= Task brief =
A verbatim copy of the full data, with no pictures, is the expected answer.

----

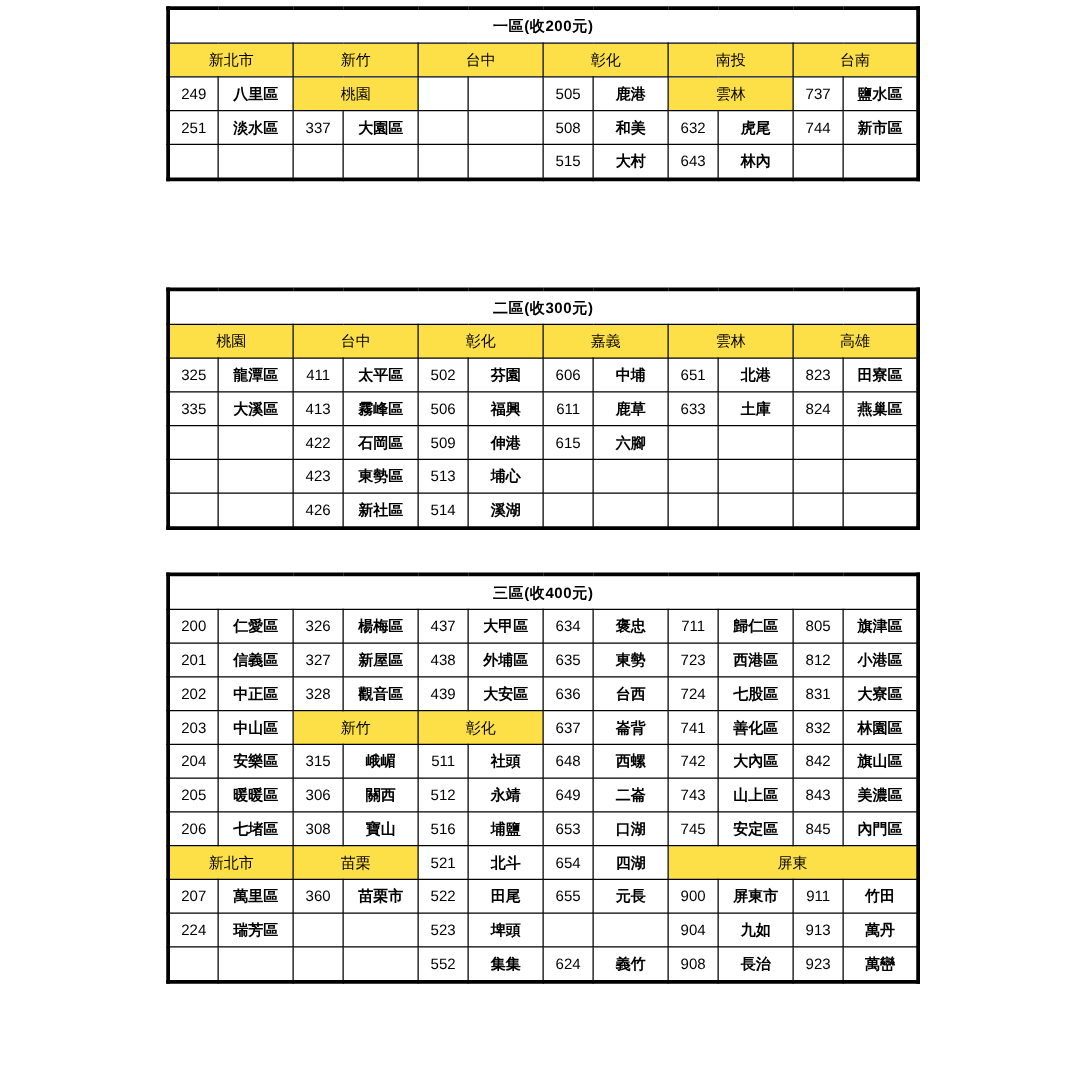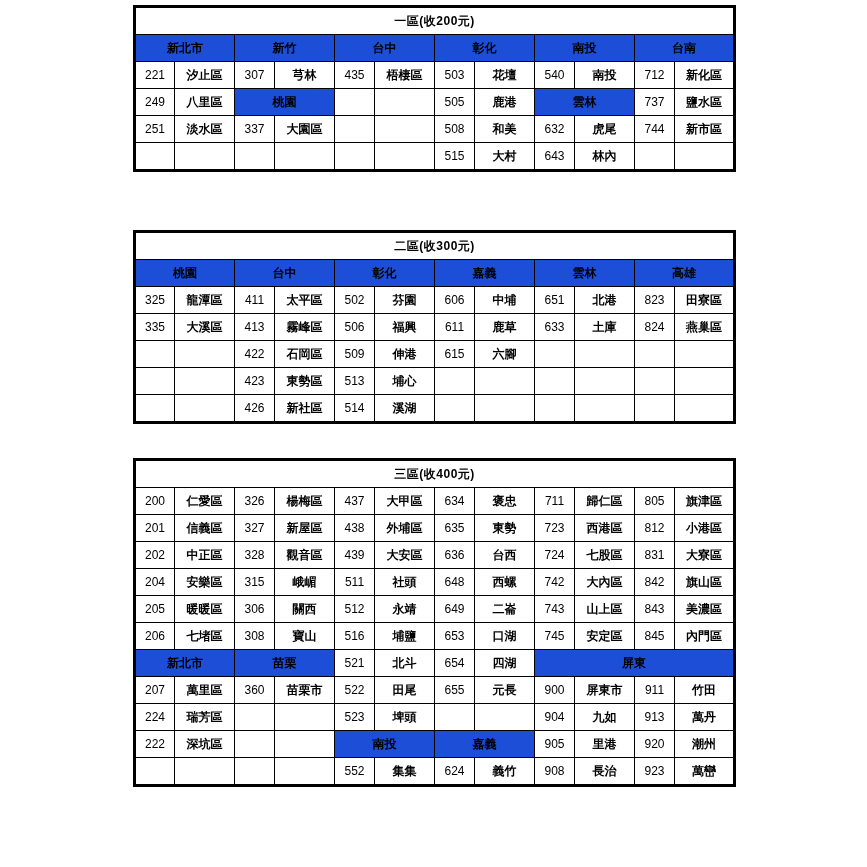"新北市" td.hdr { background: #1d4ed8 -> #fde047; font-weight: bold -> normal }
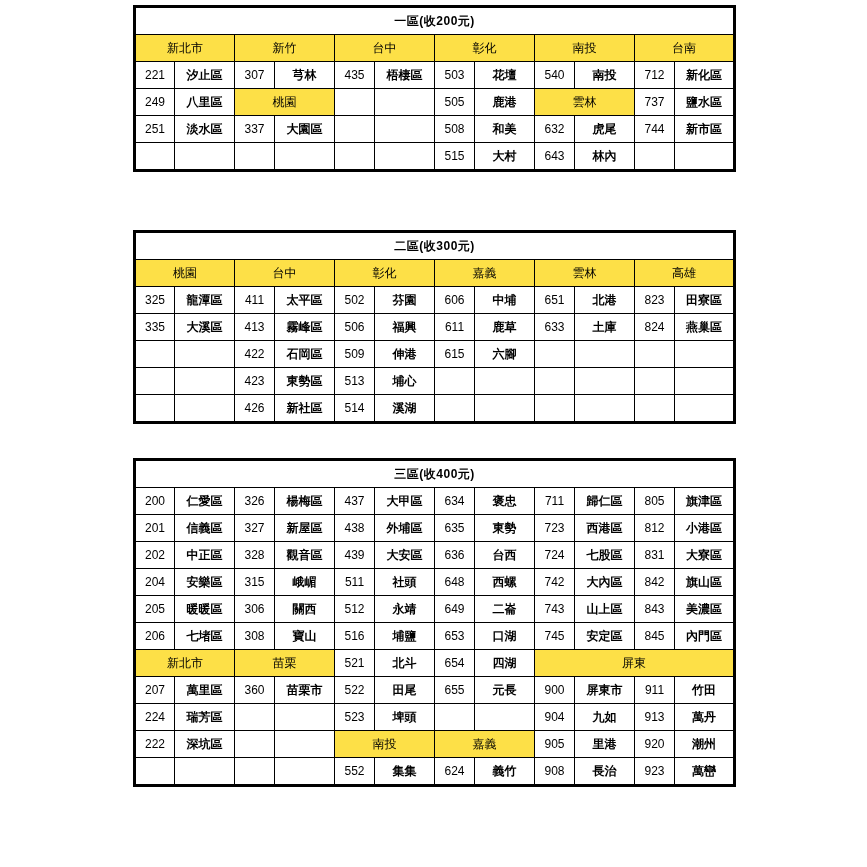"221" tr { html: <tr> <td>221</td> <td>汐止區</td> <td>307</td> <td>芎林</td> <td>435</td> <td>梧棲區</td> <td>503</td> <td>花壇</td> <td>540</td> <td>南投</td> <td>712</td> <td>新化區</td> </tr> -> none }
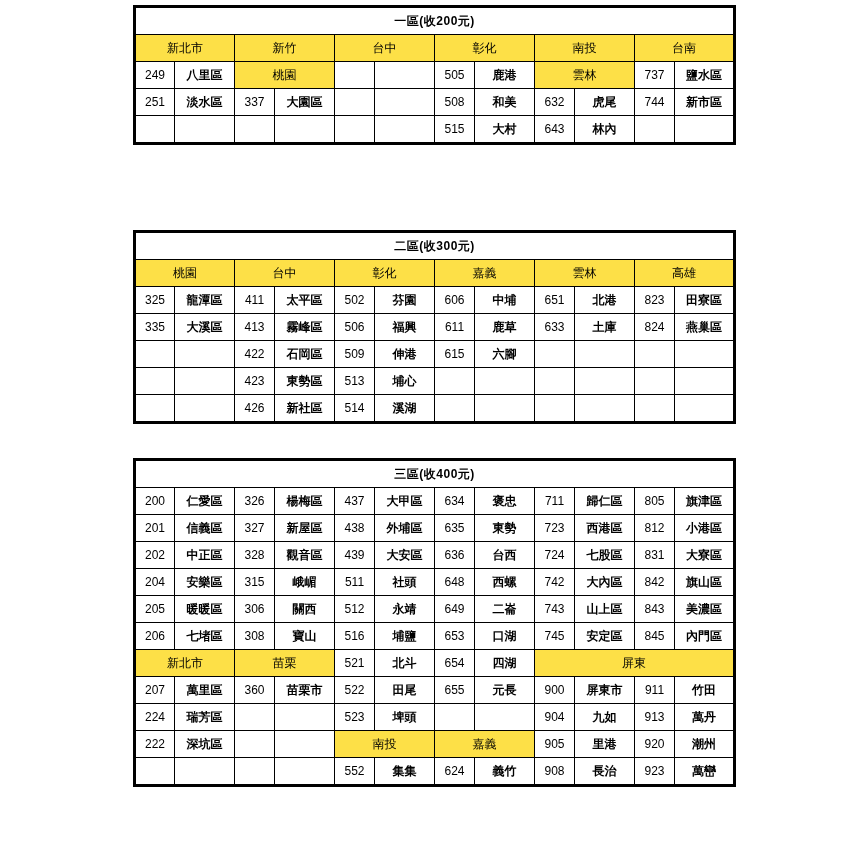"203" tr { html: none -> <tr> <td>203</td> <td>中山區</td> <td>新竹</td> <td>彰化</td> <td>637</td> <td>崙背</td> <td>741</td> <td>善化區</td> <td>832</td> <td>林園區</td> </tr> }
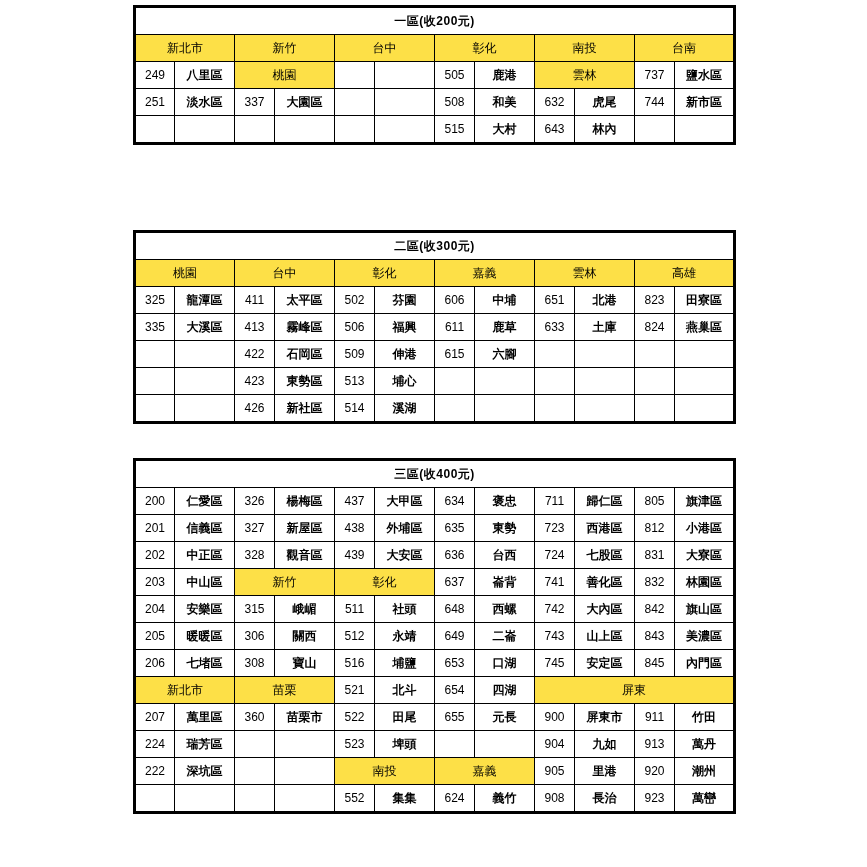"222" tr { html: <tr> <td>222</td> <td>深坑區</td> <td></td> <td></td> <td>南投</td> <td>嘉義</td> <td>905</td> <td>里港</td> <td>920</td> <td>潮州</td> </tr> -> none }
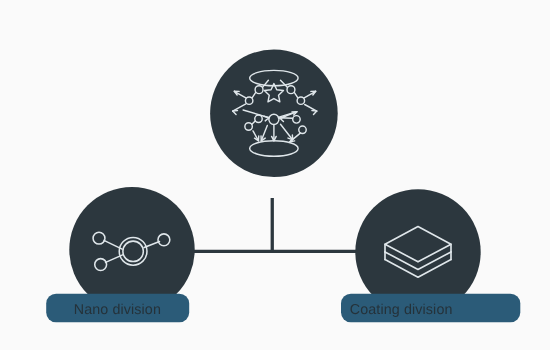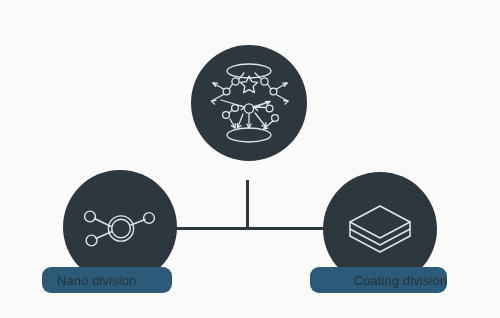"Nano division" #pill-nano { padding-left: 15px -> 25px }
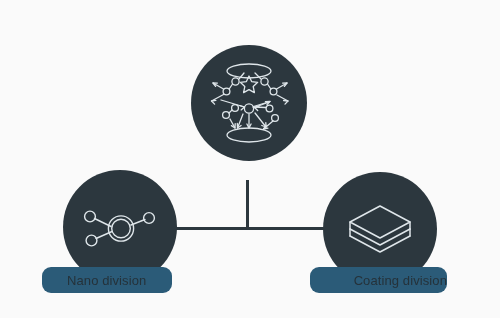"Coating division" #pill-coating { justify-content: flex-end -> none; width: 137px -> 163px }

----

= Result below =
"新北市" td.hdr { background: #1d4ed8 -> #fde047; font-weight: bold -> normal }
"221" tr { html: <tr> <td>221</td> <td>汐止區</td> <td>307</td> <td>芎林</td> <td>435</td> <td>梧棲區</td> <td>503</td> <td>花壇</td> <td>540</td> <td>南投</td> <td>712</td> <td>新化區</td> </tr> -> none }
"203" tr { html: none -> <tr> <td>203</td> <td>中山區</td> <td>新竹</td> <td>彰化</td> <td>637</td> <td>崙背</td> <td>741</td> <td>善化區</td> <td>832</td> <td>林園區</td> </tr> }
"222" tr { html: <tr> <td>222</td> <td>深坑區</td> <td></td> <td></td> <td>南投</td> <td>嘉義</td> <td>905</td> <td>里港</td> <td>920</td> <td>潮州</td> </tr> -> none }
"Nano division" #pill-nano { padding-left: 15px -> 25px }
"Coating division" #pill-coating { justify-content: flex-end -> none; width: 137px -> 163px }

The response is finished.